In brief, many events unfolded over so many millennia which changed the course (literally) of our history.
• Multiple ice ages, one of which allowed our ancestors to travel past the Red Sea, on one side of it or the other, up and out of Africa
• Mutations of our ancestors’ DNA that allow us to trace their course since that exit from Africa
• Another ice age that forced a slow dispersal amongst the human race about 23,000 years ago, mixing some of us up among other ‘races’
• Human migrations, wars and trade that led to further mixing among haplogroups.
• The Romans, the Celts, the Goths, Franks and others who moved about on the relatively limited landscape of Western Europe
• What appears to be the purposeful intermarriage between our family and the royal houses of Europe, the Templars, the Merovingians and others
• The ambitions of William the Conqueror
• The history of Great Britain

 DNA can absolutely solve some of these questions and slight point the way towards answers for the others.

Because we know we were in one area at a specific time, we could begin to account for the genetic mutations that have separated our family since then.

I feel compelled to tell you that you’ll find many pages on the internet from as recently as 2001 that are still live on the web reaching conclusions that likely now have been proven to be incomplete. The reason is simple – As the available database of those tested grows, we learn more and more. Here is one such page.

Some of this information is still very accurate based on what genetics researchers have discovered. However, some of it has since been disproved. For instance –

“… all Northern Europeans could be descended from between just 50-1,000 Stone Age hunter-gatherers who survived the last Ice Age. One theory is that the population expanded from a small enclave of foragers who retreated south around 20,000 years ago to an area in the Balkans or Spain to escape the spread of the glaciers. Such genetic data fits in surprisingly well with archaeological clues. The findings suggest northern Europeans diverged from their African roots as recently as 27,000-53,000 years ago and were then subjected to a genetic bottleneck caused by the climate changes wreaked by the last Ice Age. The study measured the amount of shuffling of human DNA that has occurred over time by comparing Northern European DNA with the Nigerian population. While similar in many places, the European samples show large clumps of unshuffled genetic material, suggesting a recent breeding bottleneck. (The study is reported in the 10th May 2001 issue of the journal Nature.)”

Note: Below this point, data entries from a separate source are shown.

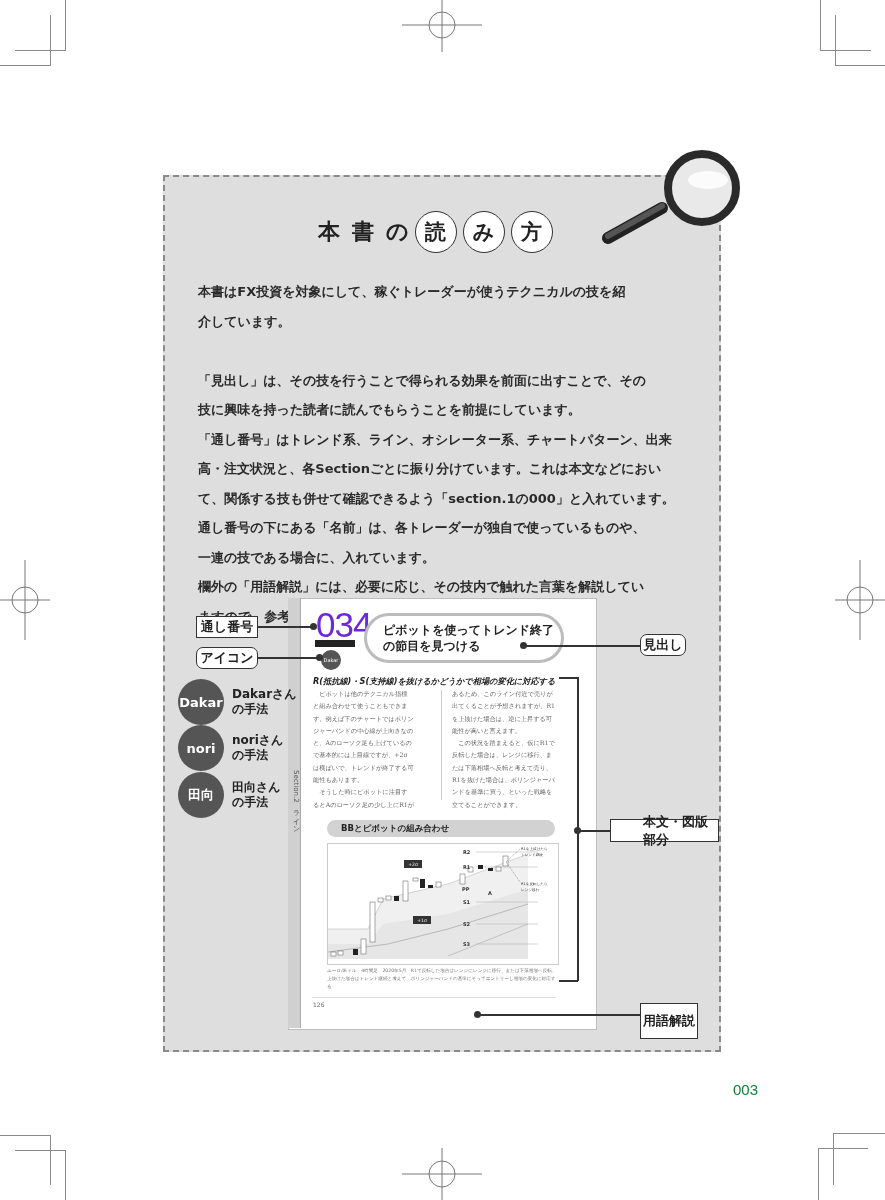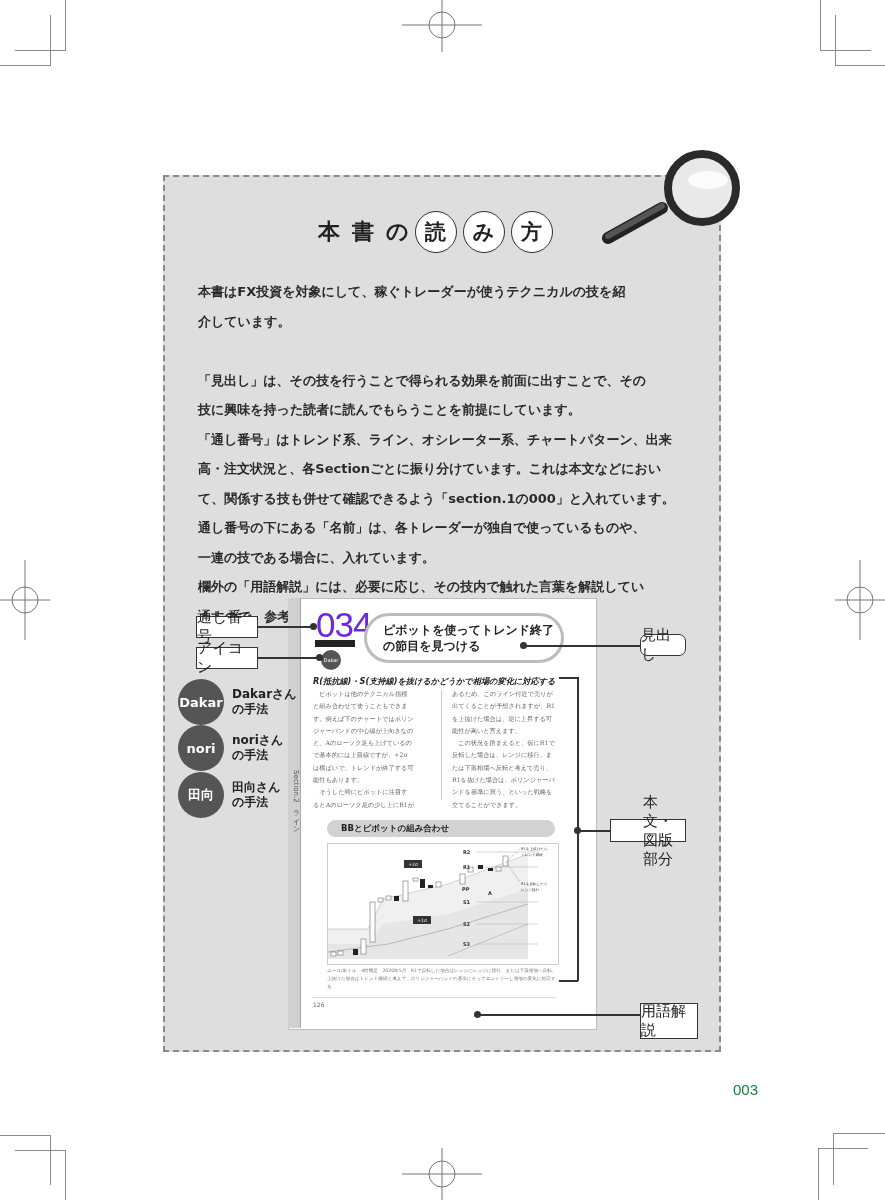--- a/index.html
+++ b/index.html
@@ -91,21 +91,21 @@
     .caption {
       position: absolute; left: 327px; top: 967px; width: 232px;
       font-size: 4.6px; line-height: 8px; color: #777;
     }
     .page-rule { position: absolute; left: 312px; top: 997px; width: 244px; height: 1px; background: #ddd; }
     .page-no { position: absolute; left: 313px; top: 1001px; font-size: 6px; color: #666; }
 
     
     .label {
       position: absolute; background: #fff; border: 1.2px solid #333;
-      font-size: 15px; font-weight: normal; color: #222;
+      font-size: 13px; font-weight: bold; color: #222;
       display: flex; align-items: center; justify-content: center; box-sizing: border-box;
     }
     .line { position: absolute; background: #333; }
     .dot { position: absolute; width: 7px; height: 7px; border-radius: 50%; background: #333; }
 
     .trader {
       position: absolute; display: flex; align-items: center; gap: 8px;
     }
     .trader .circle {
       width: 46px; height: 46px; border-radius: 50%; background: #555; color: #fff;
@@ -296,34 +296,34 @@
   </svg>
 </div>
 <div class="caption">ユーロ/米ドル　4時間足　2020年5月　R1で反転した場合はレンジにレンジに移行、または下落相場へ反転。上抜けた場合はトレンド継続と考えて、ボリンジャーバンドの基準にそってエントリーし相場の変化に対応する</div>
 <div class="page-rule"></div>
 <div class="page-no">126</div>
 
 <div class="label" style="left:196px;top:616px;width:62px;height:22px;">通し番号</div>
 <div class="line" style="left:258px;top:626px;width:56px;height:1.5px;"></div>
 <div class="dot" style="left:310px;top:623px;"></div>
 
-<div class="label" style="left:196px;top:647px;width:62px;height:22px;">アイコン</div>
+<div class="label" style="left:196px;top:647px;width:62px;height:22px;border-radius:7px;">アイコン</div>
 <div class="line" style="left:258px;top:657px;width:62px;height:1.5px;"></div>
 <div class="dot" style="left:316px;top:654px;"></div>
 
 <div class="label" style="left:640px;top:634px;width:46px;height:22px;border-radius:7px;">見出し</div>
 <div class="line" style="left:524px;top:645px;width:116px;height:1.5px;"></div>
 <div class="dot" style="left:520px;top:642px;"></div>
 
 <div class="line" style="left:559px;top:677px;width:18px;height:1.5px;"></div>
 <div class="line" style="left:577px;top:677px;width:1.5px;height:304px;"></div>
 <div class="line" style="left:559px;top:980px;width:19px;height:1.5px;"></div>
 <div class="dot" style="left:574px;top:827px;"></div>
 <div class="line" style="left:578px;top:830px;width:32px;height:1.5px;"></div>
-<div class="label" style="left:610px;top:819px;width:76px;height:23px;padding-left:32px;">本文・図版部分</div>
+<div class="label" style="left:610px;top:819px;width:109px;height:23px;padding-left:32px;">本文・図版部分</div>
 
 <div class="dot" style="left:474px;top:1011px;"></div>
 <div class="line" style="left:478px;top:1014px;width:162px;height:1.5px;"></div>
 <div class="label" style="left:640px;top:1003px;width:58px;height:36px;">用語解説</div>
 
 <div class="trader" style="left:178px;top:679px;">
   <div class="circle">Dakar</div>
   <div class="name">
     <div>Dakarさん</div>
     <div>の手法</div>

Haplogroup journey to Europe

A Broad Overview

As our grandfathers traveled up and out of Africa, they developed mutations over time which we characterize using letter designations. The recent ones are far more easily understood as they add letters and numbers after the old one to help keep it all clear. Thus, R1b and R1a are all descended from the R1 Haplogroup. It keeps it nice and tidy.

Keep in mind as you look through this study that DNA for genealogy is still quite new and the experts are still hotly debating the paths and origins of some of these mutations.

From Africa through about 700 AD

In this section of our report, I’ll discuss our known pathway through the eons, what we know and don’t know. By the time we’re done writing this, and you reading it, you’ll probably read several times that DNA is merely a string of numbers; useful for certain parts of our quest but not others. The part it’s very useful for is the ancient part of the Sinclair St. Clairs’ path through time. You’ll see below that we can safely make broad sweeping statements about our Haplogroup, our path out of Africa and our time spent in parts of the world like Kazakhstan. After that, time and circumstance begin to mix complexity into our research. Luckily, we have some things to help us along the way -

1. We are a very old family that has been documented far back into recorded history, to about 900 AD. Many families don’t have this kind of data to mix into their DNA research.

2. We have undertaken DNA testing worldwide with fairly good participation. Most families of European origin have not.

3. We have unique research tools at our disposal via this project that help us to better understand our more recent history (since the birth of Jesus of Nazareth – yes, in the scheme of things, that’s recent).

The fact that you’re here, reading this, means that you share a common ancestor with me. We have the same grandfather. He may well have lived 35,000 years ago in Kazakhstan or further back to our origins in Africa, but none the less, we share him.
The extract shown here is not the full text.